───── Data to use

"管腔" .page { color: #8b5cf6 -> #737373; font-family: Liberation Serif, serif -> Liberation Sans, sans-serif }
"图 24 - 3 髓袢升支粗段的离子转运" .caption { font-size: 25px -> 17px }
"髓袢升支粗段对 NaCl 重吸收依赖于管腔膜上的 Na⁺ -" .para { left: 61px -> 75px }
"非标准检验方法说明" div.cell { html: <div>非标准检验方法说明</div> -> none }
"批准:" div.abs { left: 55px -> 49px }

──────────
───── Data to use

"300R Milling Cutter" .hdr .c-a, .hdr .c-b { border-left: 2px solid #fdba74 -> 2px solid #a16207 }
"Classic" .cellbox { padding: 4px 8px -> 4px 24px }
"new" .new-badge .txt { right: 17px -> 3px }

──────────

• **Assigned task**:
Select the lines from the entries that include the word "font".

• **Answer to this task**:
"管腔" .page { color: #8b5cf6 -> #737373; font-family: Liberation Serif, serif -> Liberation Sans, sans-serif }
"图 24 - 3 髓袢升支粗段的离子转运" .caption { font-size: 25px -> 17px }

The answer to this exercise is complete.